**Work request**:
Since pictures are not wanted, repeat only the text of the records, word for word.

**Task data**:
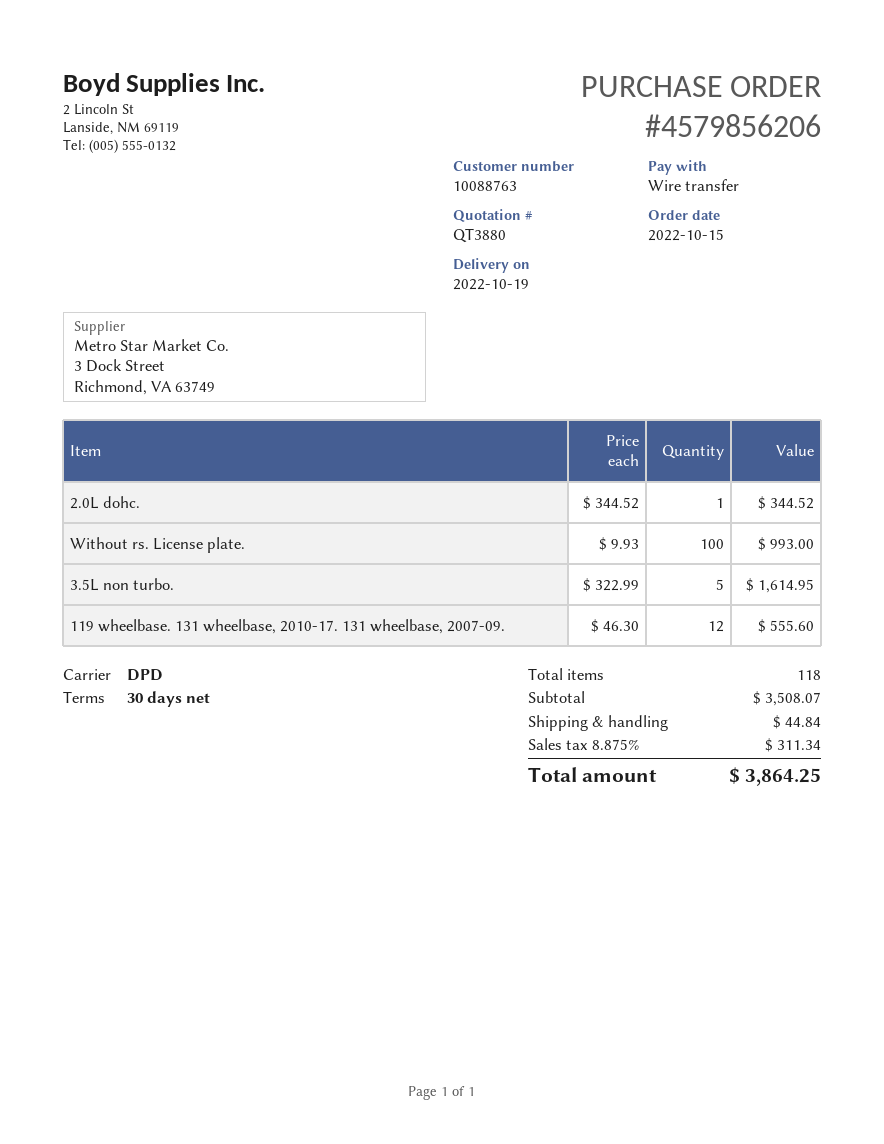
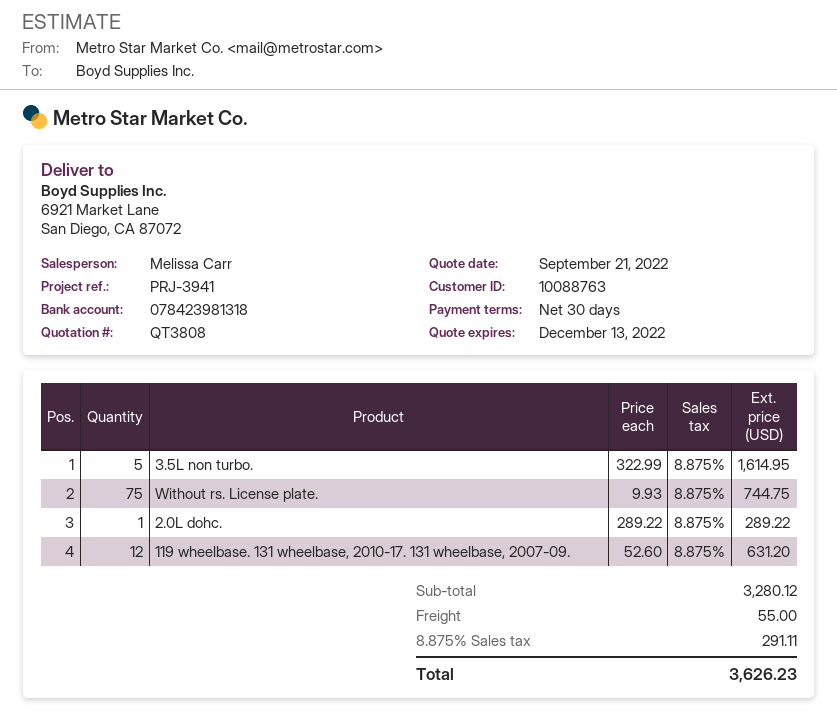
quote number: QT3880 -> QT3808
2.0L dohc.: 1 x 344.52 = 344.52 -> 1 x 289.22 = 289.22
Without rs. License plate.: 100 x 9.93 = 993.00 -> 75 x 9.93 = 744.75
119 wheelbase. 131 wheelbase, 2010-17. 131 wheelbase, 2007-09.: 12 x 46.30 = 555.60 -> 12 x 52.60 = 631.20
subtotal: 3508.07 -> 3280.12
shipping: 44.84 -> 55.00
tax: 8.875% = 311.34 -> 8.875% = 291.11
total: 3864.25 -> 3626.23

**Result of this exercise**:
quote number: QT3880 -> QT3808
2.0L dohc.: 1 x 344.52 = 344.52 -> 1 x 289.22 = 289.22
Without rs. License plate.: 100 x 9.93 = 993.00 -> 75 x 9.93 = 744.75
119 wheelbase. 131 wheelbase, 2010-17. 131 wheelbase, 2007-09.: 12 x 46.30 = 555.60 -> 12 x 52.60 = 631.20
subtotal: 3508.07 -> 3280.12
shipping: 44.84 -> 55.00
tax: 8.875% = 311.34 -> 8.875% = 291.11
total: 3864.25 -> 3626.23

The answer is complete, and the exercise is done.